The design and implementation of an Open Source animation tool.

July 15, 2007

Pegs and Parents

In the editor pane, every object in a scene is shown with a "peg" attached to it that serves as a reliable way to grab hold of the object, as well as establishing the object's center for the purposes of scaling and rotation. Pegs can be linked together in a parent/child relationships, so that one peg's object (the child) will follow the motion of the other (the parent) so long as they are linked. This relationship is one-way, so that moving the child will not affect the parent.

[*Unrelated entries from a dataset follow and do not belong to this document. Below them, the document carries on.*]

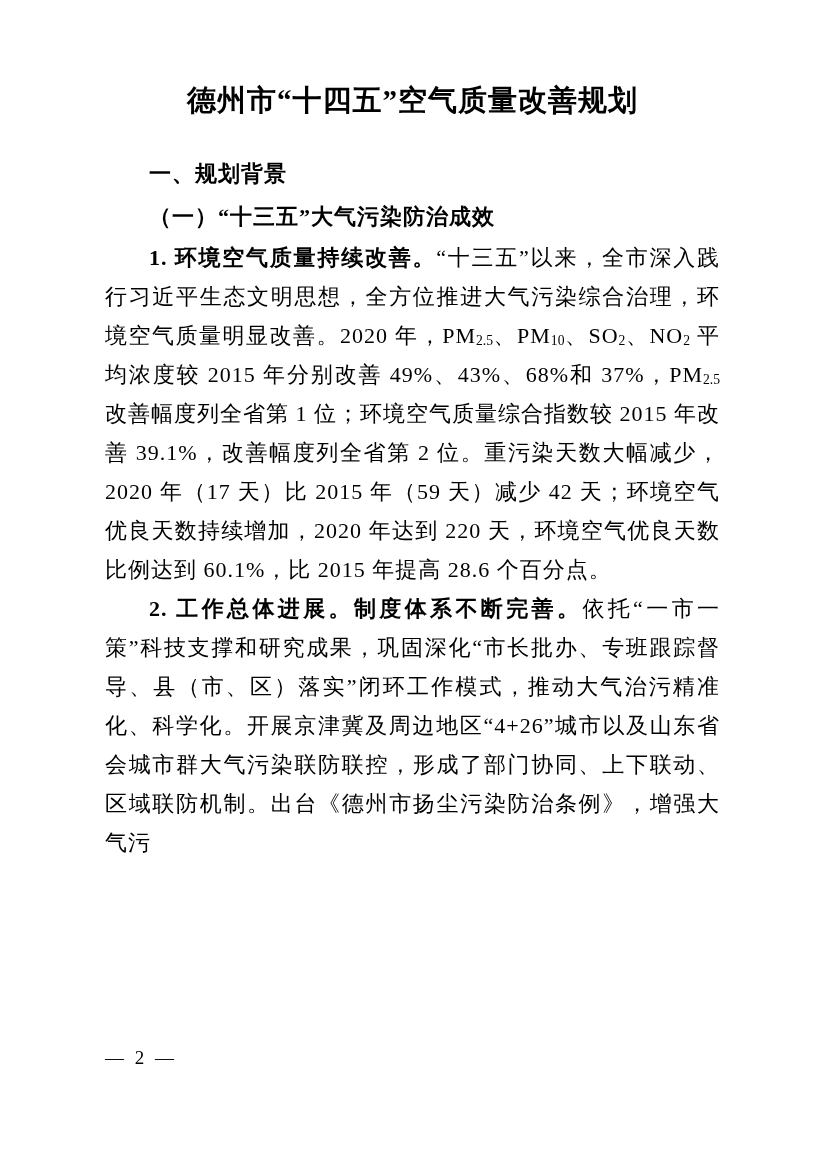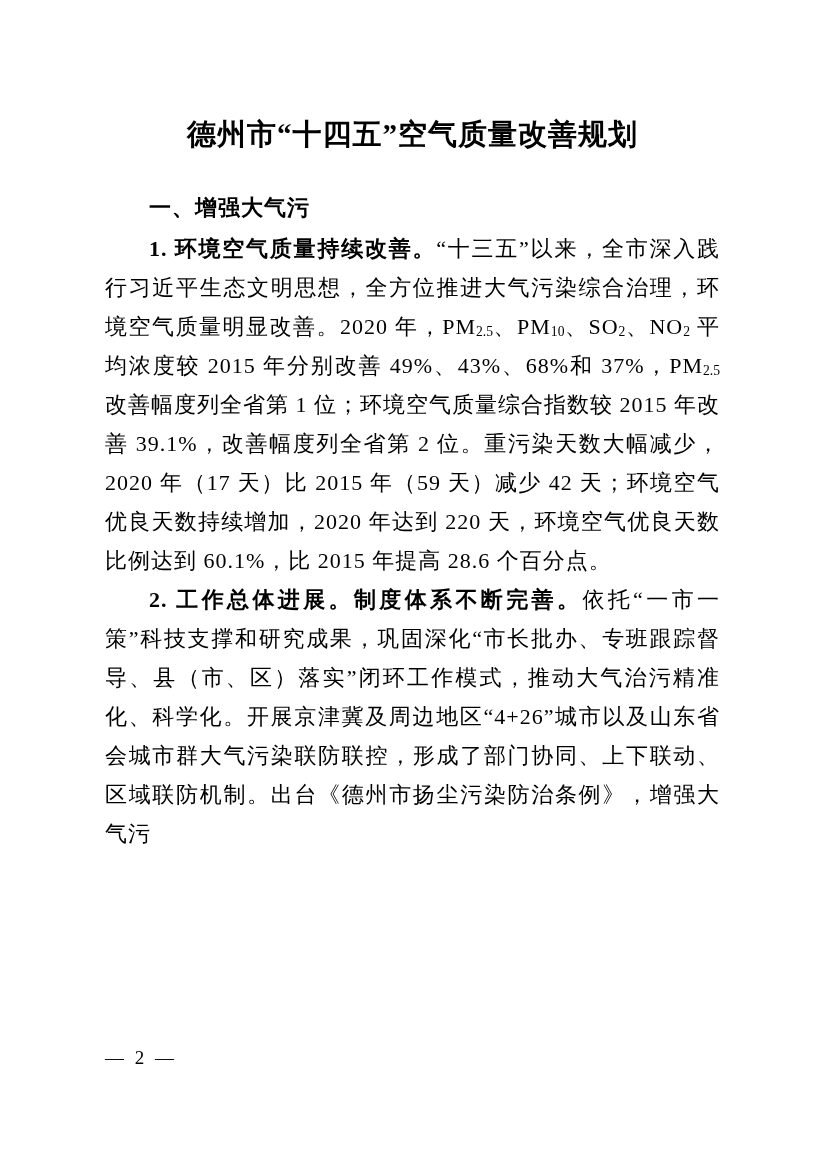"德州市“十四五”空气质量改善规划" .page { padding: 116px 106px 0 105px -> 82px 106px 0 105px }
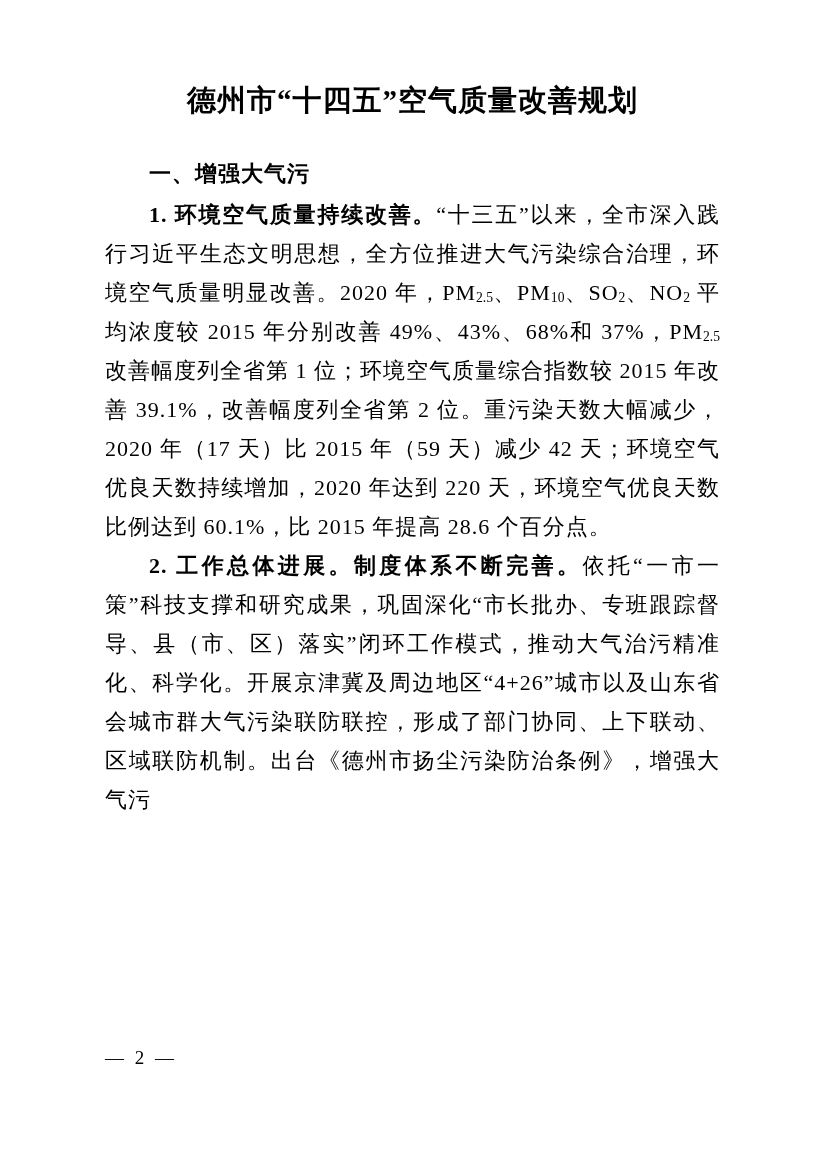"一、增强大气污" h2.section-heading { text: 增强大气污 -> 规划背景 }
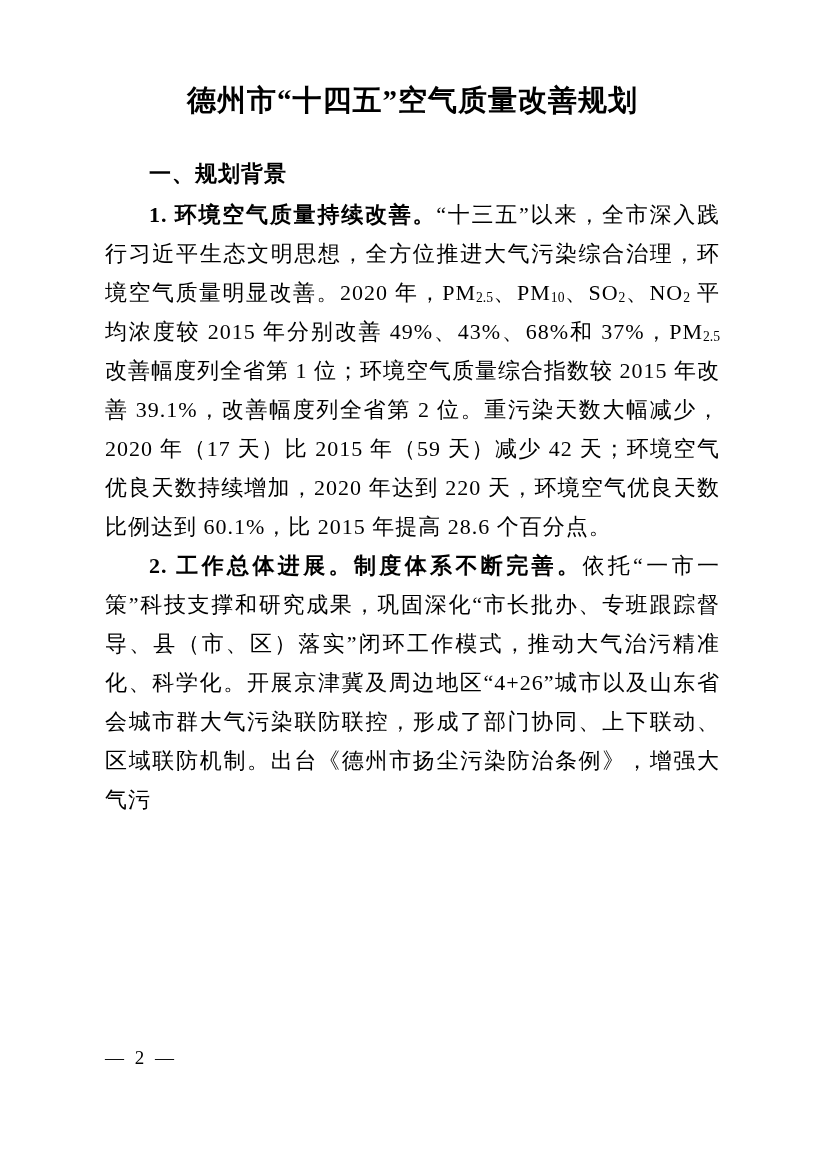"（一）“十三五”大气污染防治成效" h3.subsection-heading { html: none -> <h3>（一）“十三五”大气污染防治成效</h3> }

These links are animatable and can change over the course of the scene, so that an object can be attached to a parent for a period of time before being detached again, or even handed off from one parent to another (an object may not have more than one parent at a time). Simply parenting or unparenting an object does not alter its position; it retains the same absolute position, rotation, and scale when it changes parents.

It should also be possible to create "null pegs" which haven't an object attached; these are useful mainly for moving groups of otherwise unrelated objects together for a period of time. While "null pegs" may sometimes be created explicitly, I expect they will usually be created implicitly: a transient null peg is created whenever multiple objects are selected; if it is manipulated, then it becomes permanent (as a child of the objects' nearest common ancestor, if there is one), and the objects in question are reparented to it. In the context of performance capture, the objects will resume their prior parentage after the last frame in the captured manipulation of the peg.